Patrimoniale vs Iva Sociale 9


Per i 17 paesi di eurolandia la conseguenza principale dello stare insieme è costituita dal fatto di non poter variare il valore della moneta in circolazione, l’euro, ciascuno per conto proprio, secondo le necessità di bilancio del proprio stato. Le banche centrali nazionali hanno abdicato alla prerogativa sovrana di stampare moneta in favore della BCE

Ne sono stati avvantaggiati, fin qui, i percettori di reddito fisso. Soprattutto quelli dei paesi periferici la cui competitività veniva sovente puntellata attraverso un uso disinvolto della svalutazione competitiva. Da noi il valore reale di stipendi e pensioni non è mai stato così al riparo dall’inflazione come in questi ultimi dieci anni.

Il rovescio della medaglia è costituito dal fatto che gli stati, ove gravati da un alto debito, non possono più ridurlo stampando moneta con la quale pagare i creditori.

Così succedeva, ciclicamente, prima dell’avvento dell’euro, per la parte del nostro debito denominata in lire. Giuliano Amato, nel ’92, fece in fretta. La sera del 13 Settembre, un mese spesso cruciale per la nostra storia, comunicò agli italiani che la lira era stata svalutata del 25%. Non lo disse, ma in un colpo solo aveva tagliato il debito pubblico di altrettanto, così come i salari e le pensioni, consentendo alle imprese di guadagnare altrettanti punti di competitività sul mercato internazionale (( vedi articolo )).

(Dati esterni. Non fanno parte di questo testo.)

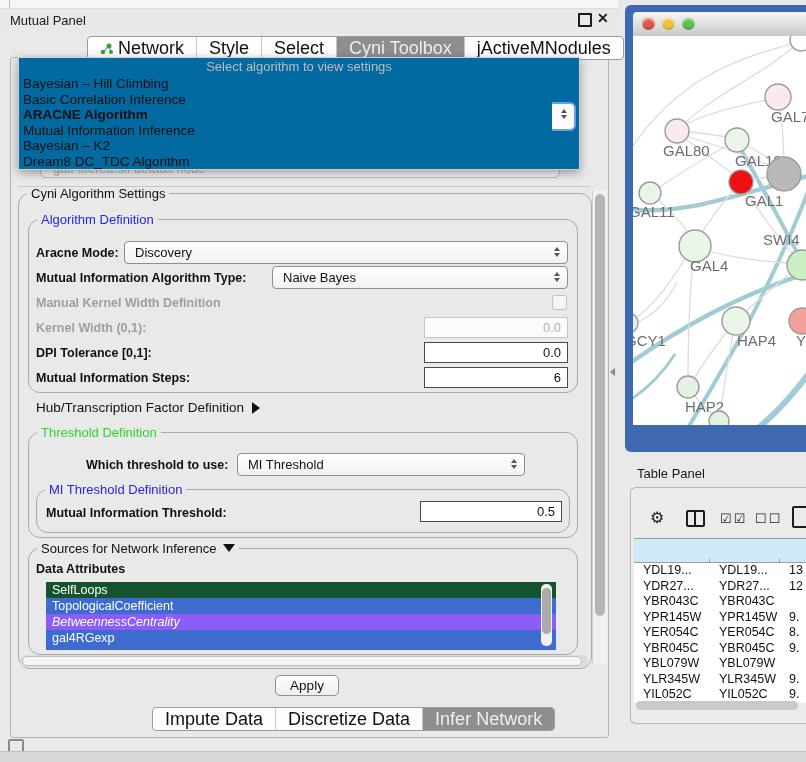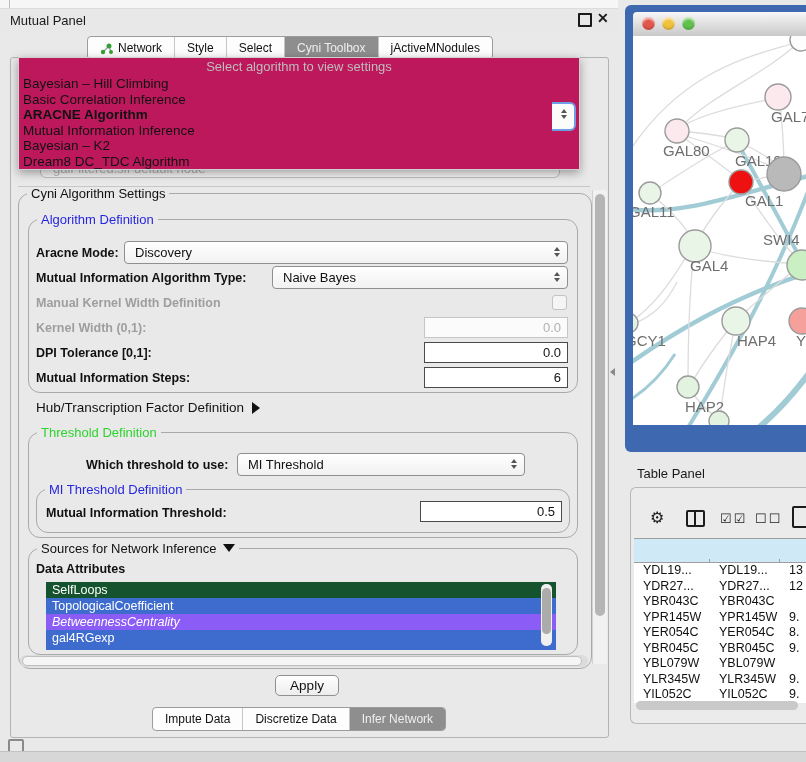--- a/index.html
+++ b/index.html
@@ -15,7 +15,7 @@
   .main-panel{left:10px;top:57px;width:597px;height:679px;border:1px solid #b3b3b3;border-radius:3px;background:#e9e9e9;}
   
   .tabbar{display:flex;background:#fdfdfd;border:1px solid #9c9c9c;border-radius:4px;overflow:hidden;height:22px;z-index:3;}
-  .tabbar .tab{display:flex;align-items:center;padding:8px 12px;font-size:12px;color:#111;border-right:1px solid #c6c6c6;white-space:nowrap;cursor:default;}
+  .tabbar .tab{display:flex;align-items:center;padding:8px 12px;font-size:18px;color:#111;border-right:1px solid #c6c6c6;white-space:nowrap;cursor:default;}
   .tabbar .tab:last-child{border-right:none;}
   .tabbar .tab.selected{background:#8e8e8e;color:#efefef;}
   .tabbar .tab svg{margin-right:5px;}

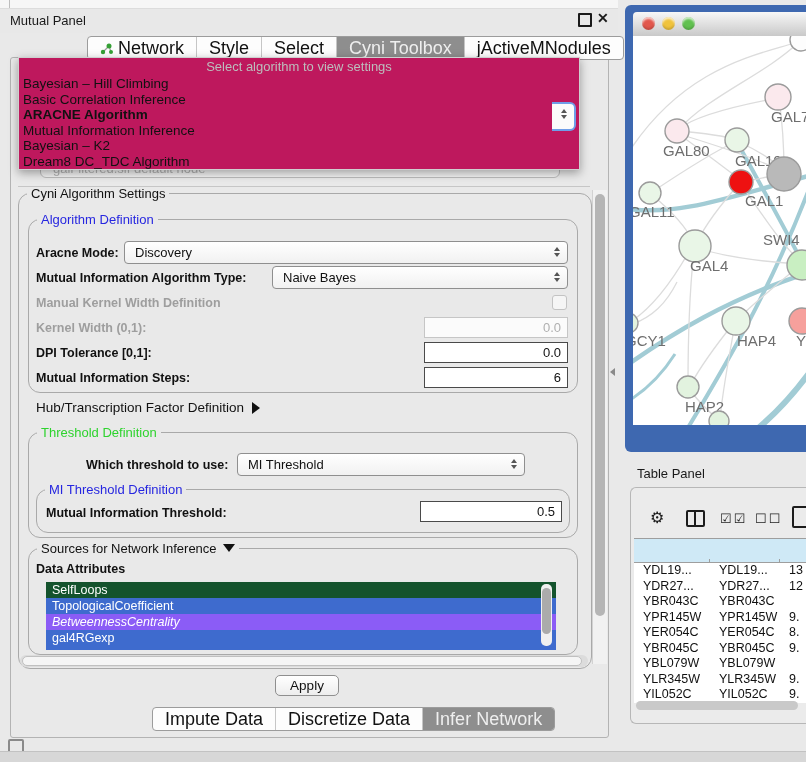--- a/index.html
+++ b/index.html
@@ -22,7 +22,7 @@
   .top-tabs{left:87px;top:36px;}
   .bottom-tabs{left:152px;top:707px;}
   
-  .popup{left:18px;top:57px;width:560px;height:111px;background:#be185d;border:1px solid #cfcfcf;box-shadow:0 3px 9px rgba(0,0,0,.35);z-index:5;}
+  .popup{left:18px;top:57px;width:560px;height:111px;background:#0369a1;border:1px solid #cfcfcf;box-shadow:0 3px 9px rgba(0,0,0,.35);z-index:5;}
   .popup .ph{height:17px;text-align:center;color:#bdbdbd;font-size:13px;padding-top:1px;}
   .popup .item{height:15.5px;line-height:15.5px;font-size:13.5px;color:#111;padding-left:4px;white-space:nowrap;}
   .popup .item.bold{font-weight:bold;}

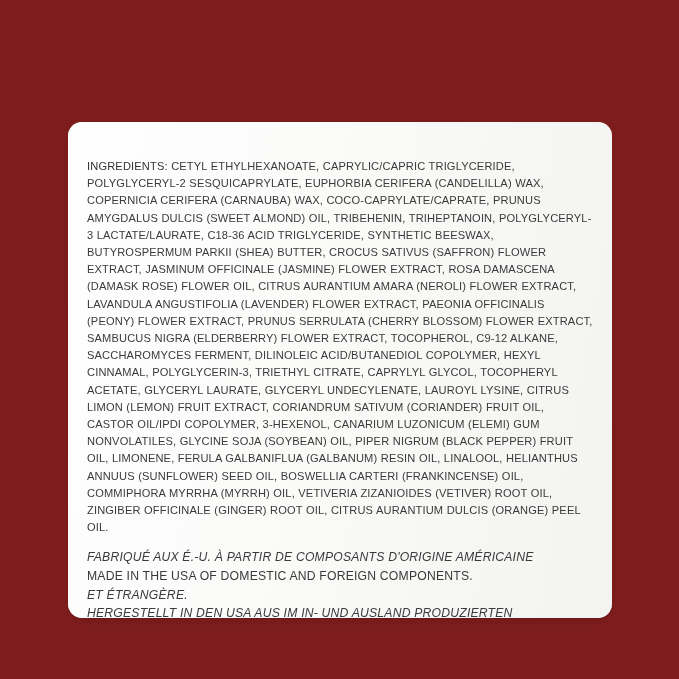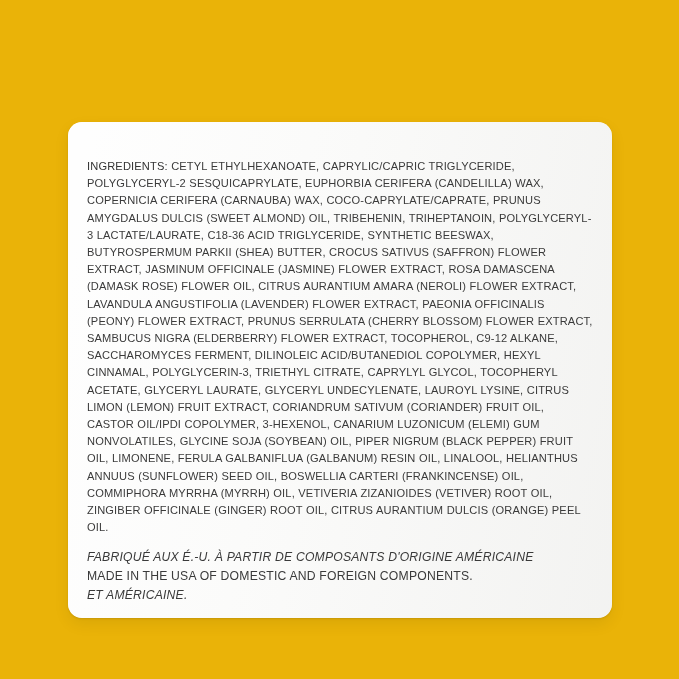--- a/index.html
+++ b/index.html
@@ -17,7 +17,7 @@
     position: relative;
     width: 679px;
     height: 679px;
-    background: #eab308;
+    background: #7f1d1d;
   }
   .label-card {
     position: absolute;

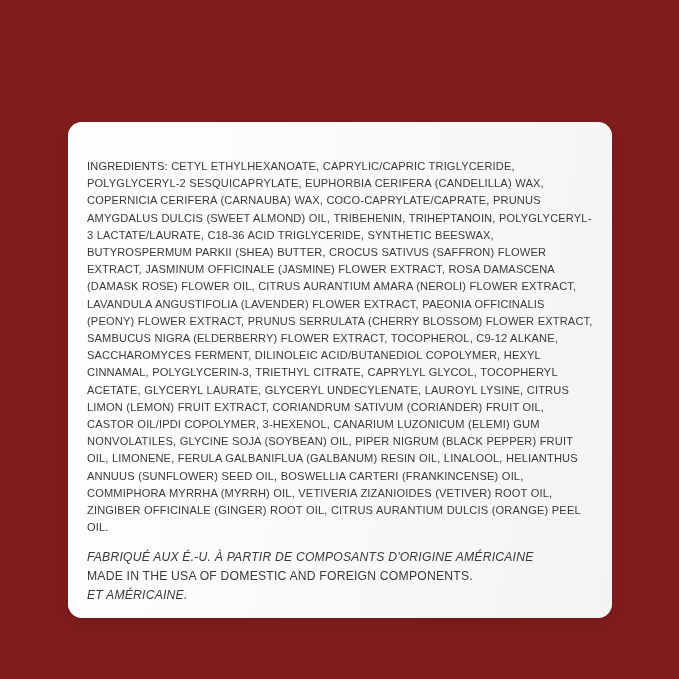--- a/index.html
+++ b/index.html
@@ -83,7 +83,7 @@
       <div class="origin">
         <p class="origin-line italic">FABRIQUÉ AUX É.-U.  À PARTIR DE COMPOSANTS D'ORIGINE AMÉRICAINE</p>
         <p class="origin-line">MADE IN THE USA OF DOMESTIC AND FOREIGN COMPONENTS.</p>
-        <p class="origin-line italic">ET AMÉRICAINE.</p>
+        <p class="origin-line italic">ET ÉTRANGÈRE.</p>
 
       </div>
 

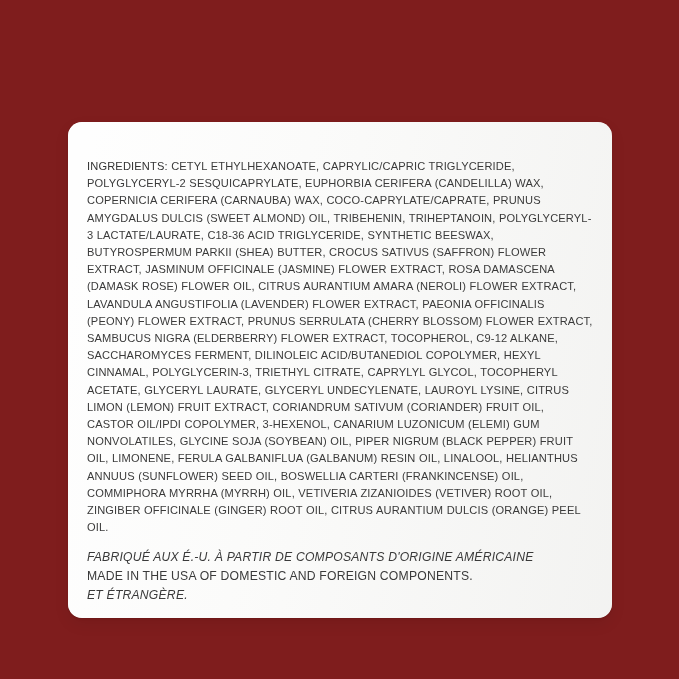--- a/index.html
+++ b/index.html
@@ -84,6 +84,7 @@
         <p class="origin-line italic">FABRIQUÉ AUX É.-U.  À PARTIR DE COMPOSANTS D'ORIGINE AMÉRICAINE</p>
         <p class="origin-line">MADE IN THE USA OF DOMESTIC AND FOREIGN COMPONENTS.</p>
         <p class="origin-line italic">ET ÉTRANGÈRE.</p>
+        <p class="origin-line italic">HERGESTELLT IN DEN USA AUS IM IN- UND AUSLAND PRODUZIERTEN</p>
 
       </div>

Poor mother and children, California 1936 – Dorothea Lange

L’Informazione fece la sua parte, convincendo il Paese d’aver offerto eroicamente il petto. Gli Italiani ne furono lusingati. Per conto mio continuo a pensare che il Paese, visto che lo stipendio e la pensione del giorno dopo erano esattamente gli stessi del giorno prima, non avesse capito fino in fondo d’averlo preso in quel posto. Può succedere, con un minimo di vaselina. Un vecchio responsabile delle Risorse Umane sosteneva che nel suo mestiere era indispensabile saper pelare il gatto senza farlo miagolare. In questo Giuliano Amato era maestro, un tempo. Mentre ora mi pare che stia perdendo colpi.

Si chiede Amato (( fonte )): se non possiamo svalutare come faremo a scalare la montagna del nostro debito pubblico per riprenderci qualche punto di competitività sul mercato internazionale? Abbastanza per rimettere la bilancia commerciale con la prua al vento, per tornare a crescere e convincere i mercati d’essere ancora un cavallo su cui puntare piuttosto che un vecchio ronzino destinato al macello?

L’idea di Giuliano Amato, che è poi la stessa di Bertinotti, sarebbe una bella patrimoniale.

Non mi pare che possa funzionare. Non tanto per una questione di giustizia distributiva (pare che lor signori i Senatori contribuiranno con un -0,34% sul budget del Senato, 2011 su 2010), o perché priva di efficacia in sé, ma perché disattende l’aurea regola del gatto, che bisogna pelarlo senza farlo miagolare. Pena l’insuccesso.

La Grecia, che non riesce a mettere insieme le risorse necessarie per cavarsi dal guano, inchiodata dalla riottosità dei propri cittadini e gli indignados spagnoli nella piazze, dovrebbero far riflettere

Mi sembra assai più plausibile la trovata dei banchieri svizzeri di UBS (( articolo su Il Sole 24Ore )).
Dicono sostanzialmente i banchieri svizzeri: una grossa fetta della spesa sociale viene finanziata attraverso le contribuzioni a carico dei Lavoratori e delle Imprese. In questo modo, purtroppo, il lavoro ha finito per diventare troppo caro e i nostri prodotti poco competitivi sul mercato internazionale. L’economia langue. Che si fa? Semplice, dicono i banchieri, si alleggeriscono i contributi e il costo del lavoro diminuisce. E dove si scaricano i mancati introiti per far tornare i conti? Banale: sulla collettività, attraverso un aumento delle imposte sui consumi, cioè dell’IVA. La cosa, oltretutto, avrebbe il vantaggio di pesare pure sulle importazioni, col risultato di frenarle.

Gli effetti sarebbero quelli della vecchia cara inflazione. I lavoratori si ritroverebbero il giorno dopo con lo stesso stipendio del giorno prima, dunque non avrebbero motivo per miagolare, salvo una piccola riduzione del potere d’acquisto. Che scoprirebbero al momento di saldare il conto della spesa. Un mugugno e via.